* **EXERCISE DIRECTIONS**: Please give again, exactly and in full, each line from the one holding "(693, 212) none" to the end of the listing.

%%

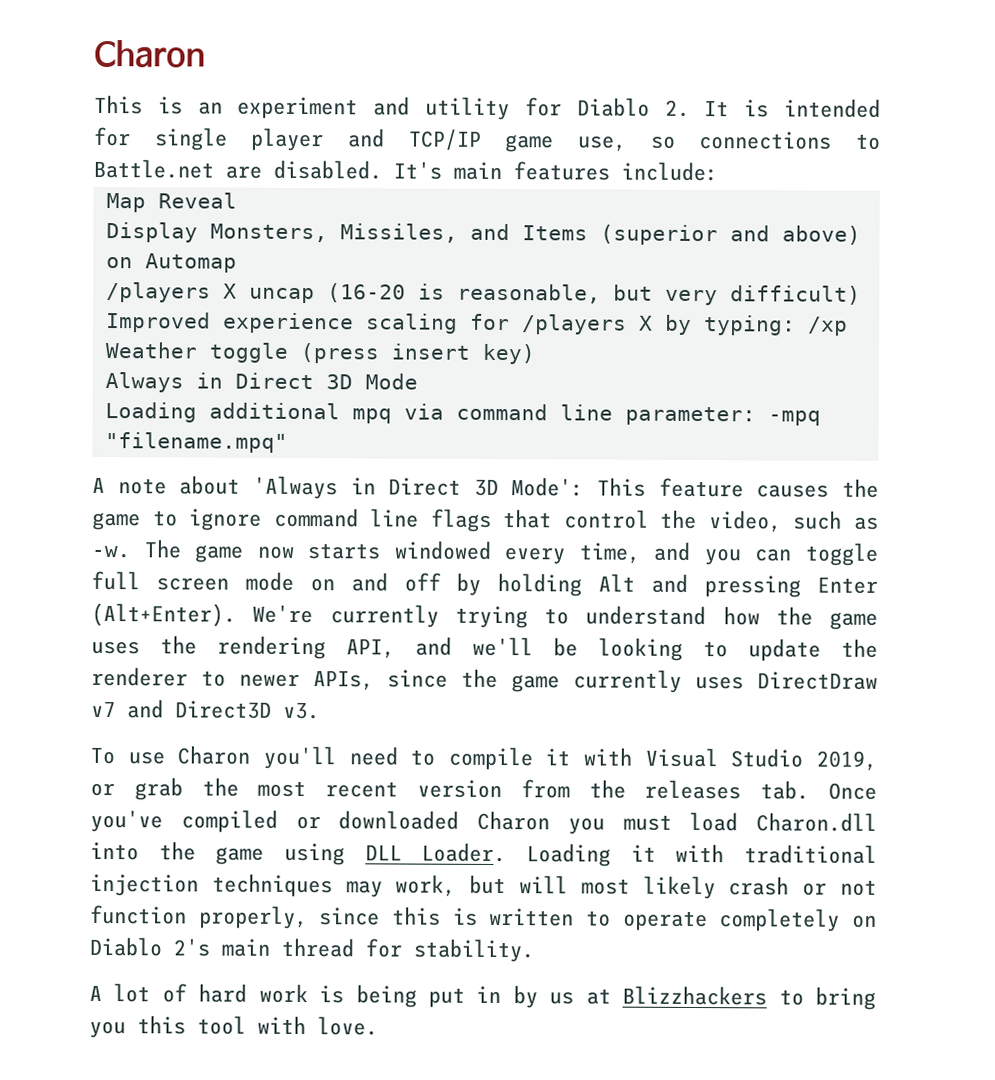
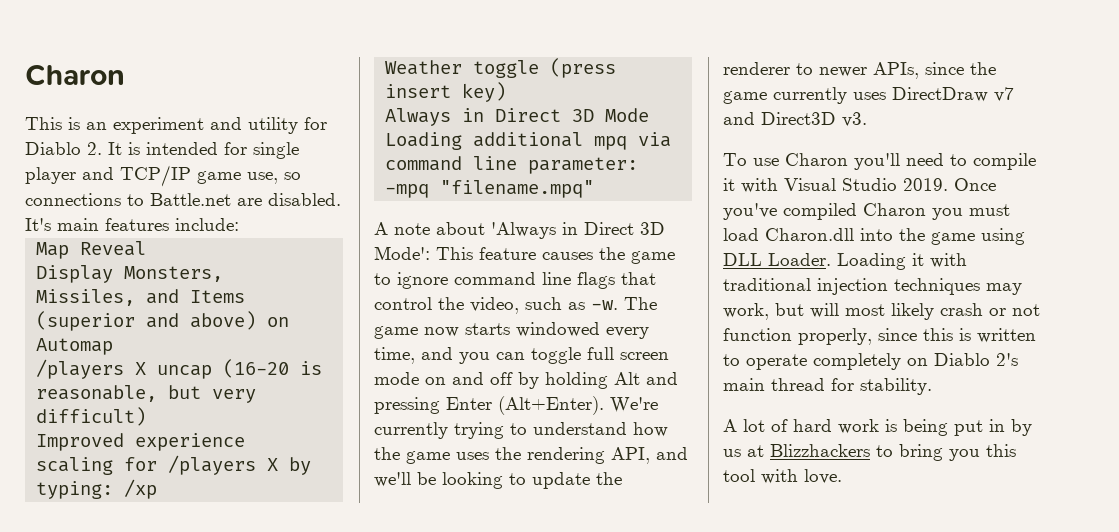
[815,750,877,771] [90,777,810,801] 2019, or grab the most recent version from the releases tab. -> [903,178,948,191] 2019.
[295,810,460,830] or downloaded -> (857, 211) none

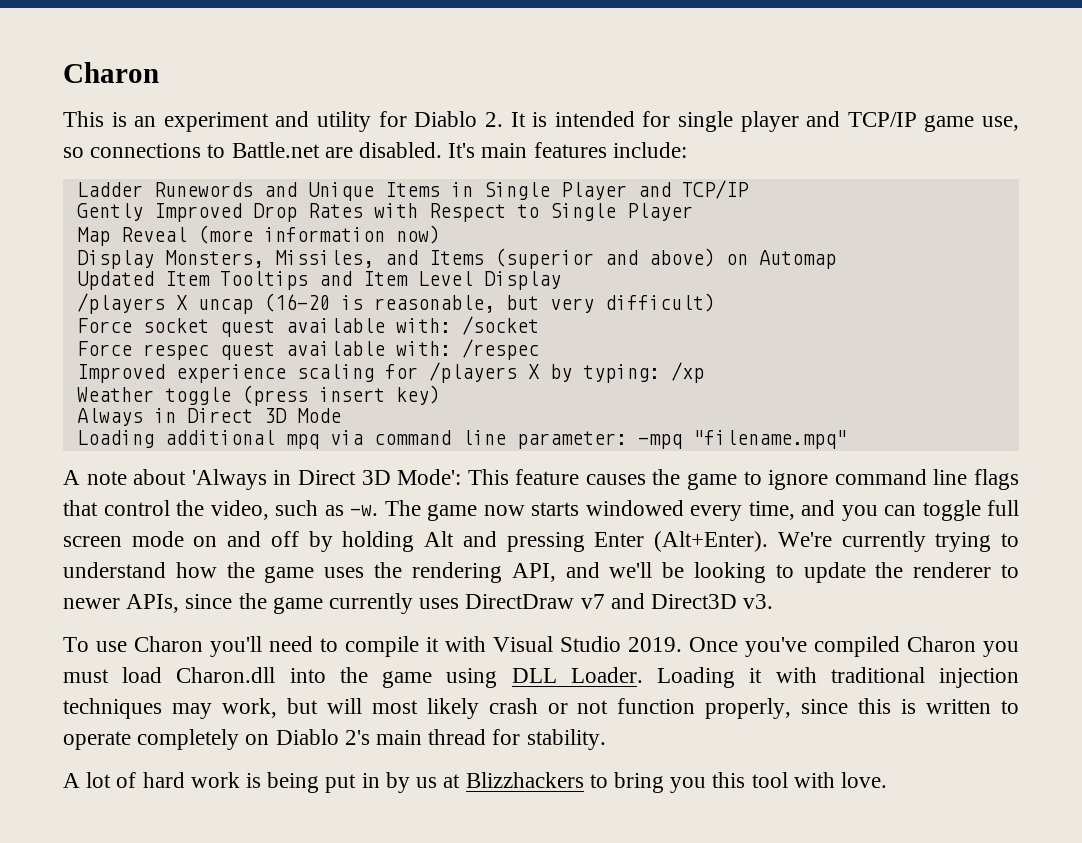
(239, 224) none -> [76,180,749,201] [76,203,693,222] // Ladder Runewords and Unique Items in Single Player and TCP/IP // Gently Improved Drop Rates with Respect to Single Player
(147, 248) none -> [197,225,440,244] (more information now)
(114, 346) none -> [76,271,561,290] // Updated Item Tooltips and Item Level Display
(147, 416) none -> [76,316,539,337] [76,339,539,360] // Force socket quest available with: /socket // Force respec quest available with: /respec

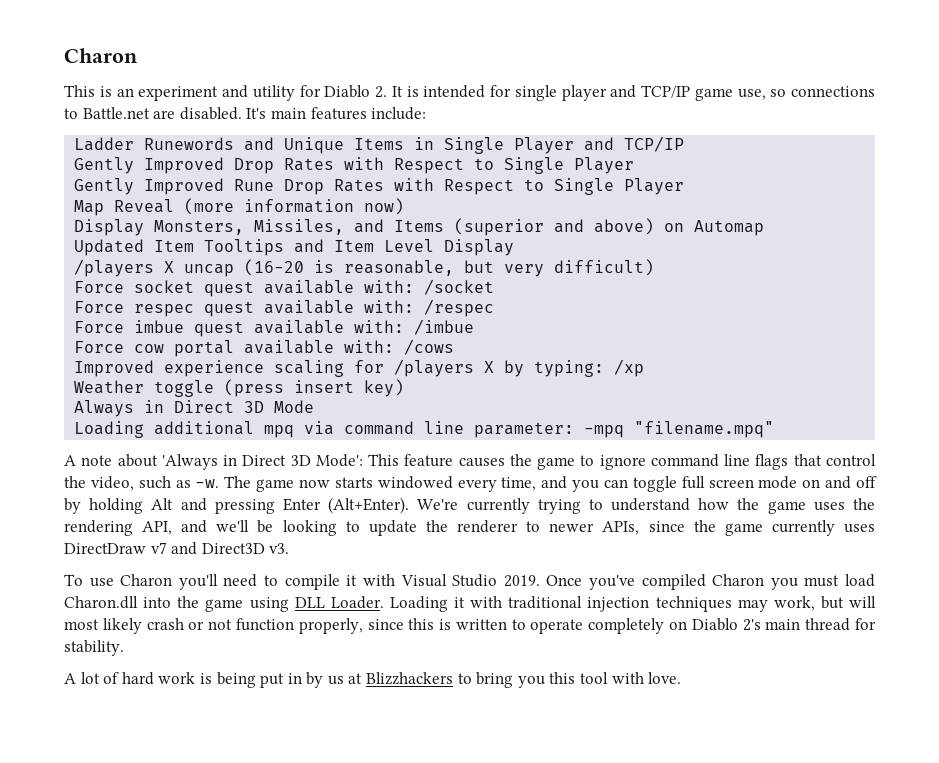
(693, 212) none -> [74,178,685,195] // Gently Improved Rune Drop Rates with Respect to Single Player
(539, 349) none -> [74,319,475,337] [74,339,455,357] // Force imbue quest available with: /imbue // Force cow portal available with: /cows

%%

* **EXERCISE RESPONSE**:
(693, 212) none -> [74,178,685,195] // Gently Improved Rune Drop Rates with Respect to Single Player
(539, 349) none -> [74,319,475,337] [74,339,455,357] // Force imbue quest available with: /imbue // Force cow portal available with: /cows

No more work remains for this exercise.